'''

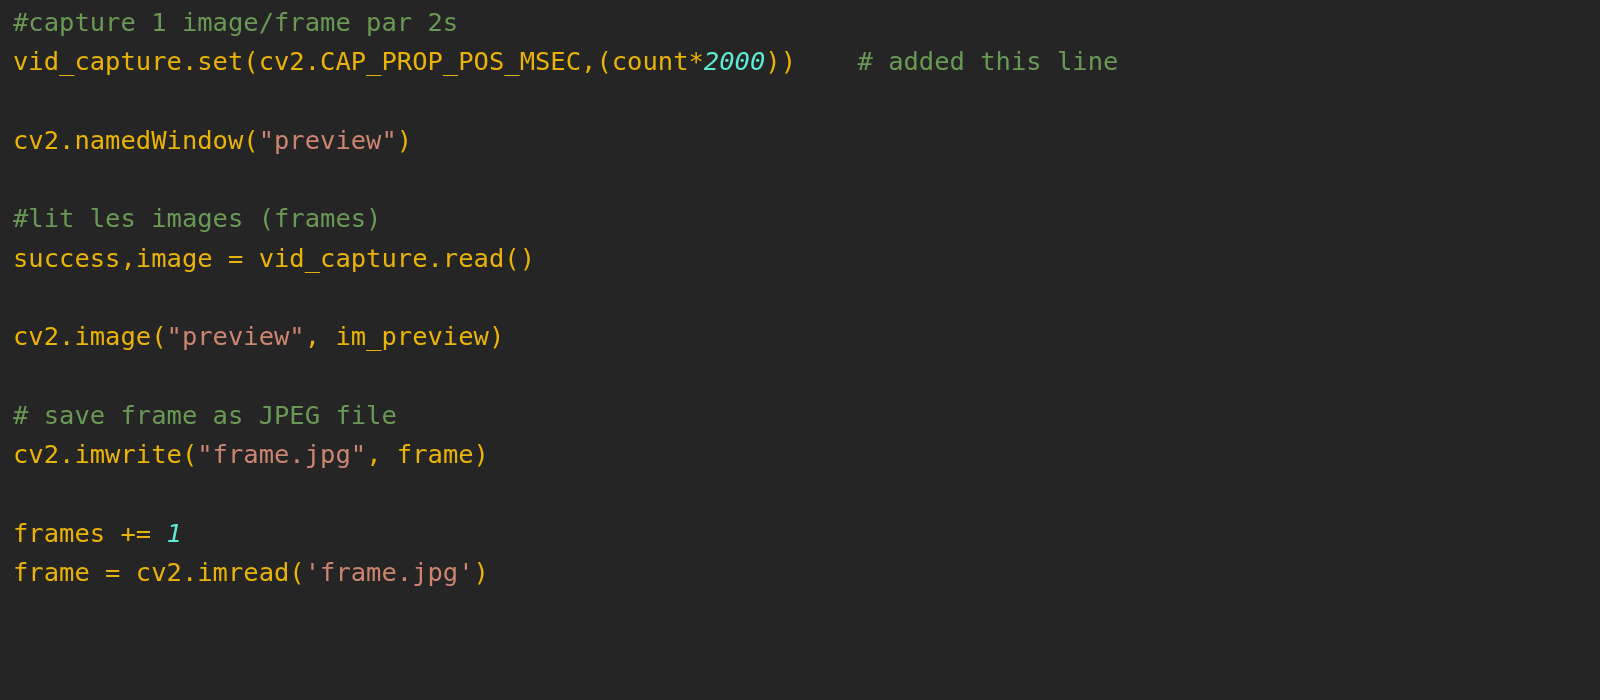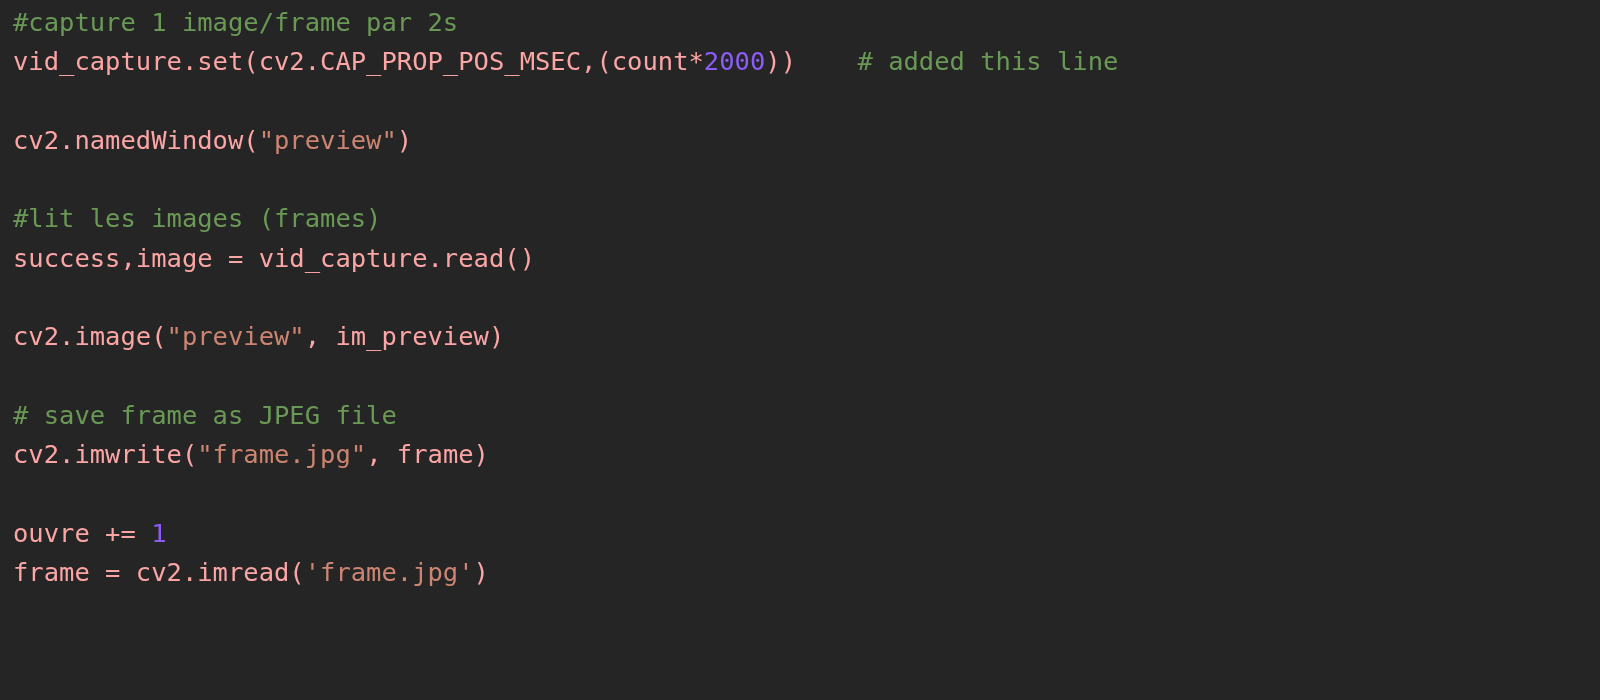--- a/index.html
+++ b/index.html
@@ -32,7 +32,7 @@
   .code-line.blank {
     color: transparent;
   }
-  .tok-plain   { color: #fca5a5; }
+  .tok-plain   { color: #eab308; }
   .tok-comment { color: #6a9955; text-align: center; }
   .tok-string  { color: #cd8571; }
   .tok-number  { color: #8b5cf6; }

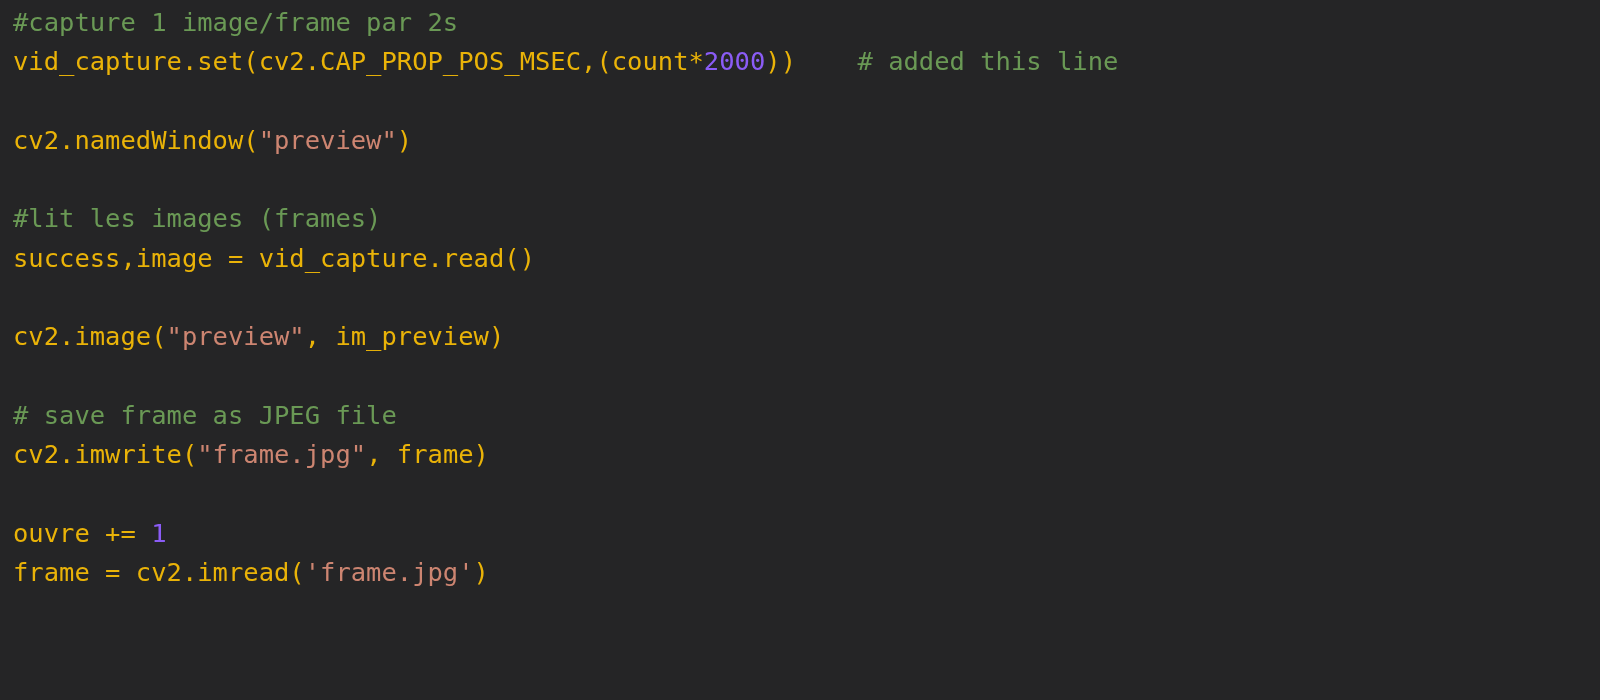--- a/index.html
+++ b/index.html
@@ -35,7 +35,7 @@
   .tok-plain   { color: #eab308; }
   .tok-comment { color: #6a9955; text-align: center; }
   .tok-string  { color: #cd8571; }
-  .tok-number  { color: #8b5cf6; }
+  .tok-number  { color: #5eead4; font-style: italic; }
 </style>
 </head>
 <body>

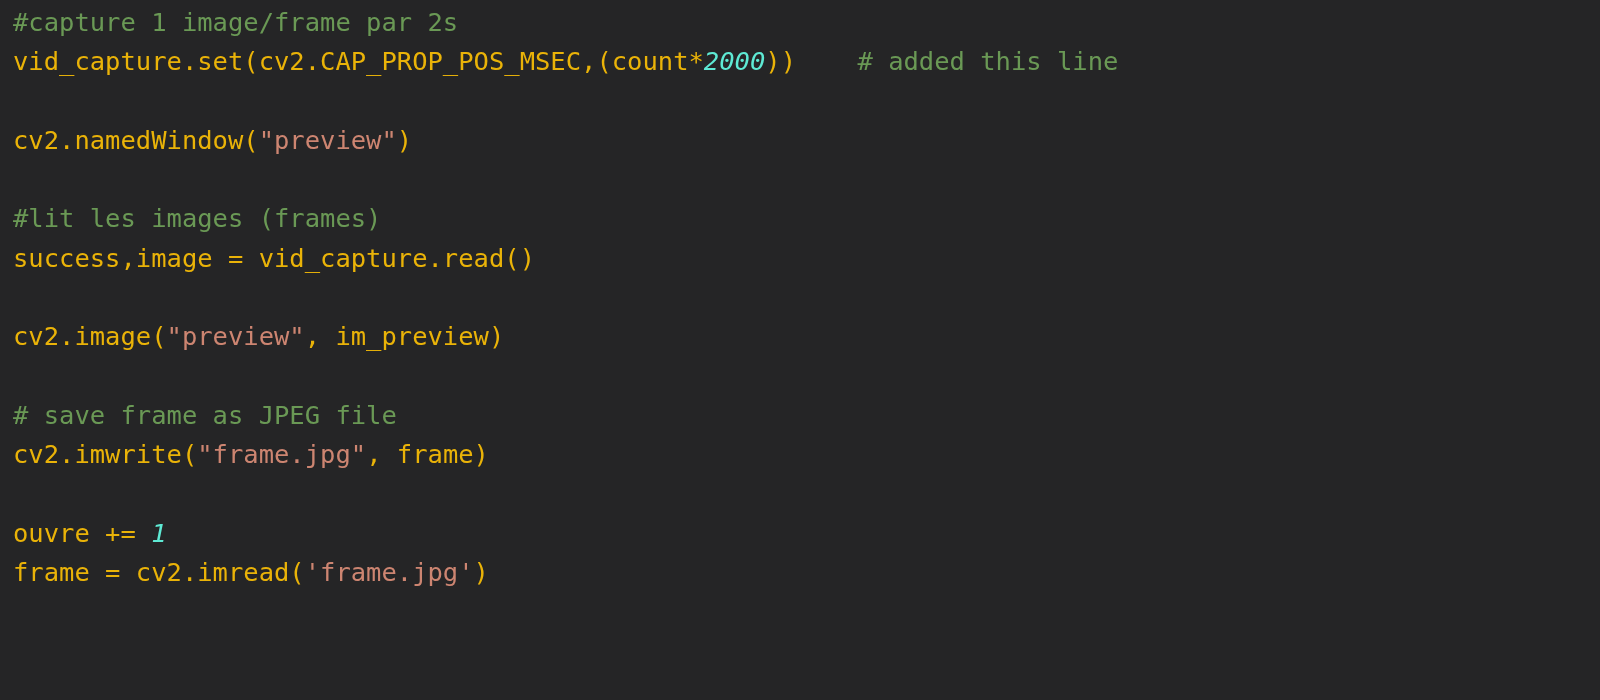--- a/index.html
+++ b/index.html
@@ -54,7 +54,7 @@
     <div class="code-line"><span class="tok-comment"># save frame as JPEG file</span></div>
     <div class="code-line"><span class="tok-plain">cv2.imwrite(</span><span class="tok-string">"frame.jpg"</span><span class="tok-plain">, frame)</span></div>
     <div class="code-line blank">&nbsp;</div>
-    <div class="code-line"><span class="tok-plain">ouvre += </span><span class="tok-number">1</span></div>
+    <div class="code-line"><span class="tok-plain">frames += </span><span class="tok-number">1</span></div>
     <div class="code-line"><span class="tok-plain">frame = cv2.imread(</span><span class="tok-string">'frame.jpg'</span><span class="tok-plain">)</span></div>
   </div>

'''

▶ Task objective: Read the data above and pull out each line that holds the string "code".

▶ Answer box:
   .code-line.blank {
     <div class="code-line"><span class="tok-comment"># save frame as JPEG file</span></div>
     <div class="code-line"><span class="tok-plain">cv2.imwrite(</span><span class="tok-string">"frame.jpg"</span><span class="tok-plain">, frame)</span></div>
     <div class="code-line blank">&nbsp;</div>
-    <div class="code-line"><span class="tok-plain">ouvre += </span><span class="tok-number">1</span></div>
+    <div class="code-line"><span class="tok-plain">frames += </span><span class="tok-number">1</span></div>
     <div class="code-line"><span class="tok-plain">frame = cv2.imread(</span><span class="tok-string">'frame.jpg'</span><span class="tok-plain">)</span></div>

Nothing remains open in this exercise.